Medtronic settled a lawsuit claiming its pulse oximeters may provide less accurate readings for people with darker skin pigmentation.
Roots Community Health, based in Oakland, California, filed a lawsuit against Medtronic and 12 other companies last year, citing studies that found pulse oximeters often overestimate blood oxygen levels in people with darker skin. Another study by Roots, Sutter Health and the University of California, San Francisco, found that Black COVID-19 patients could have delayed treatment due to inaccurate readings.
Medtronic agreed to provide labels and brochures to California hospital customers about the potential for flawed readings on people with darker skin pigmentation, Roots CEO Noha Aboelata said in a statement. The companies did not disclose the full terms of the settlement.

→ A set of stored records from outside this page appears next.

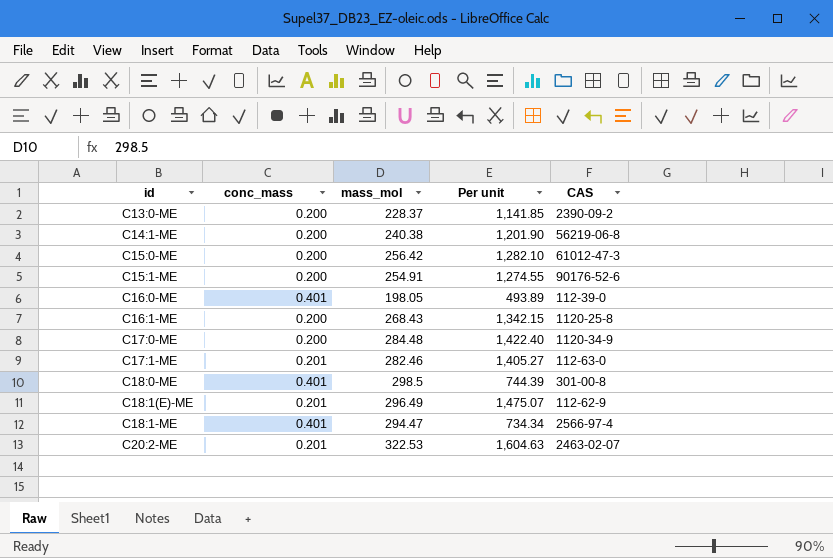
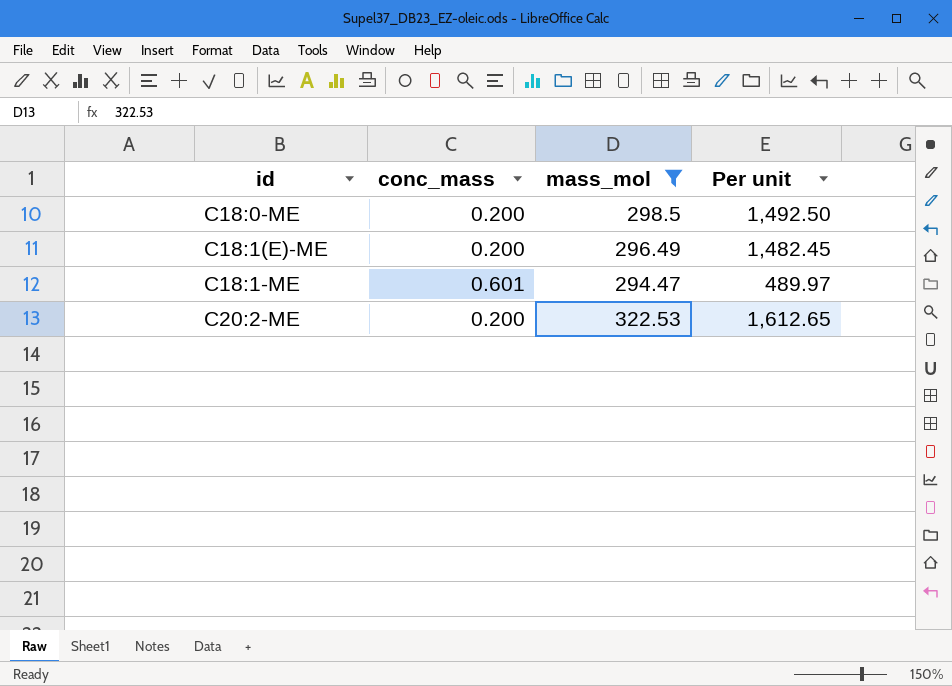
filter: none -> mass_mol >= 294.47
column CAS | position: 5 -> none
C18:0-ME | conc_mass: 0.401 -> 0.200
C18:0-ME | Per unit: 744.39 -> 1,492.50
C18:1(E)-ME | conc_mass: 0.201 -> 0.200
C18:1(E)-ME | Per unit: 1,475.07 -> 1,482.45
C18:1-ME | conc_mass: 0.401 -> 0.601
C18:1-ME | Per unit: 734.34 -> 489.97
C20:2-ME | conc_mass: 0.201 -> 0.200
C20:2-ME | Per unit: 1,604.63 -> 1,612.65

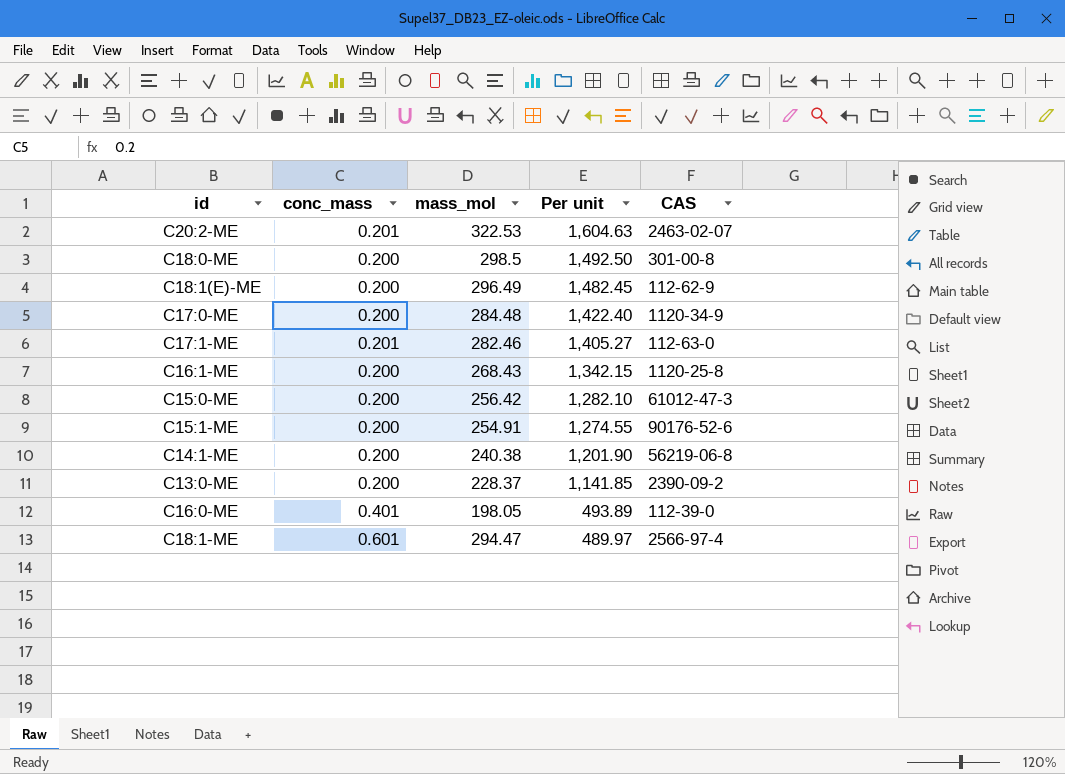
filter: mass_mol >= 294.47 -> none
row order: id ascending -> Per unit descending
column CAS | position: none -> 5
C20:2-ME | conc_mass: 0.200 -> 0.201
C20:2-ME | Per unit: 1,612.65 -> 1,604.63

The company said in an emailed statement it “looks forward to working with Roots, the [Food and Drug Administration] and other key stakeholders to ensure health equity can be achieved through technology, educational efforts and partnerships.”
Medtronic is the only maker of FDA-approved pulse oximeters to settle, according to the company’s statement. Three companies that distribute products to customers, Veridian Healthcare, Gurin Products and Zewa, have also settled.
Other defendants include Masimo, which makes FDA-approved pulse oximeters; GE Healthcare, which makes patient monitoring systems that include pulse oximetry technology; and CVS and Walgreens, which sell over-the-counter pulse oximeters that are not cleared by the FDA.
Medtronic holds a dominant share in the market for pulse oximeters, Aboelata said.
“Ultimately, we want the FDA to hold themselves and manufacturers accountable for ensuring the devices work for everyone and should act swiftly,” Aboelata said. “Short of that, these steps by Medtronic will help medical personnel evaluate readings which can be artificially high for people with darker skin pigmentation.”
FDA guidance delayed
The FDA’s device center has been discussing how to handle accuracy concerns with pulse oximeters since it first flagged problems in 2021 after use of the devices increased during the COVID-19 pandemic.
The agency listed draft guidance on performance testing, labeling and premarket submission requirements for the devices as a priority for fiscal year 2024, which ended in September. Having missed that cutoff, the agency now lists it as a priority for fiscal year 2025.
FDA spokesperson Kristina Wieghmink wrote in an email that the agency has been working to update its 2013 final guidance on pulse oximeters and is “committed to issuing these new draft recommendations as expeditiously as possible.”
The FDA published a discussion paper on the devices in November 2023 and requested public comments. The agency also held an advisory committee meeting in February.
The committee supported increasing clinical trial participants from 10 people to at least 24. They also agreed that participants in clinical trials should span the Monk Skin Tone scale, a measurement developed by Ellis Monk, an associate professor at Harvard University, that is designed to represent a broader range of skin tones.
The committee also said over-the-counter pulse oximeters should meet the same requirements as prescription devices.
For non-compliant pulse oximeters that are already being sold, some participants asked about labeling changes, adding black box warnings or removing the devices altogether.